I'm having trouble tracking down parts for my tiller. It is an Ariens Super Jet with what looks like an original engine. It's a Briggs & Stratton horizontal with a pto shaft for the reverse pulley. But I'm can't find any serial numbers, and I looked everywhere. The flywheel housing cover has been replaced, so I have no HP decals to help. I have taken the head off and I need the head gasket for it and I need a carb rebuild kit for it. All I know about the carb is that it is mounted on top of the gas tank and has a rubber gasket fuel pump. My dad gave it to me, and he got it used, all he knows is that the mechanic stated that it looked to him that the carb is not original, so I don't even begin to know how to find any parts for it. Any help would be appreciated, thanks in advance.


----------



## blackwell_316 (Jun 27, 2006)

is there a model # stamped in the blower hsg on the engine


----------



## rlandis1970 (Jul 3, 2006)

No, I don't see one.


----------



## certifiedtech (Jun 30, 2006)

Check on the side of the blower housing or on upper front just before it starts to curve over the top toward the spark plug. If nothing then from the information you gave,
If it`s a 5hp, the carburetor will be on the top of the tank, and if the axillary drive is paralell with the crankshft, the model # would be close to this 130262. If it`s an 8hp it will have a float type carburetor with a round air filter. it would be close to the 190462.


----------



## rlandis1970 (Jul 3, 2006)

I found the numbers, but they could be wrong. It looks like the housing has been replaced. I had to scrape old paint off too see the numbers, they are 111202-0133-01 76090901.


----------



## certifiedtech (Jun 30, 2006)

That must be a replacement starter, the 11 indicates a 4hp, but with the engine equipped with axillary drive the 5th digit on the model# would be 6. 
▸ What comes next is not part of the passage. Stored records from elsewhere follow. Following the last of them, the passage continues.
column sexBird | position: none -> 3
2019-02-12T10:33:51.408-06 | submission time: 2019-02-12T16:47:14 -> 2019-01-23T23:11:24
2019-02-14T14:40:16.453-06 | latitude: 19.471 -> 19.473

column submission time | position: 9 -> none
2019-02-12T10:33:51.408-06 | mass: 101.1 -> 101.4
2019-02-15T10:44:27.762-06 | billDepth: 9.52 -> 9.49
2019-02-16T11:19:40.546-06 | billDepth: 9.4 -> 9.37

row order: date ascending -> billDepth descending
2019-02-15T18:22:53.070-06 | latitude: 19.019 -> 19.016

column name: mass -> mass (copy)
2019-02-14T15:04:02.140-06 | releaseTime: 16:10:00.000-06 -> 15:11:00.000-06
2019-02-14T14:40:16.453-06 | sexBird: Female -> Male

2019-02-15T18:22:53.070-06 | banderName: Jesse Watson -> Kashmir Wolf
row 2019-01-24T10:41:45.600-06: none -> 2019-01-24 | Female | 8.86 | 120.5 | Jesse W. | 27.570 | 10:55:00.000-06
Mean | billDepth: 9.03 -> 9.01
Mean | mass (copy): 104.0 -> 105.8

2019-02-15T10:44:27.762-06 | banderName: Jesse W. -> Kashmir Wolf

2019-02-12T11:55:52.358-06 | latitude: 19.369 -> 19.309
This# still gives a fair Idea about the carb, so we`ll get back to you on this.


----------



## certifiedtech (Jun 30, 2006)

Head Gasket Part# 270383 (approx, cost) $5.75

After martket carb kit (including pump diaphragm) Stens # 520-015 (appox, cost) $12.02

both can be found or ordered from most any Lawnmower or Small Engine Repair shop.

Take these numbers with you. cost give is only approximate

A


----------



## rlandis1970 (Jul 3, 2006)

Thanks, that will help alot. With these numbers, maybe I can get it going so I can till up my plot this fall.


----------



## certifiedtech (Jun 30, 2006)

Look in between the cooling fins on the cyl head ( usually close to the top left). You should find a number molded in there. If the # is(11), it`s a 4hp, (13) it`s a 5hp .


----------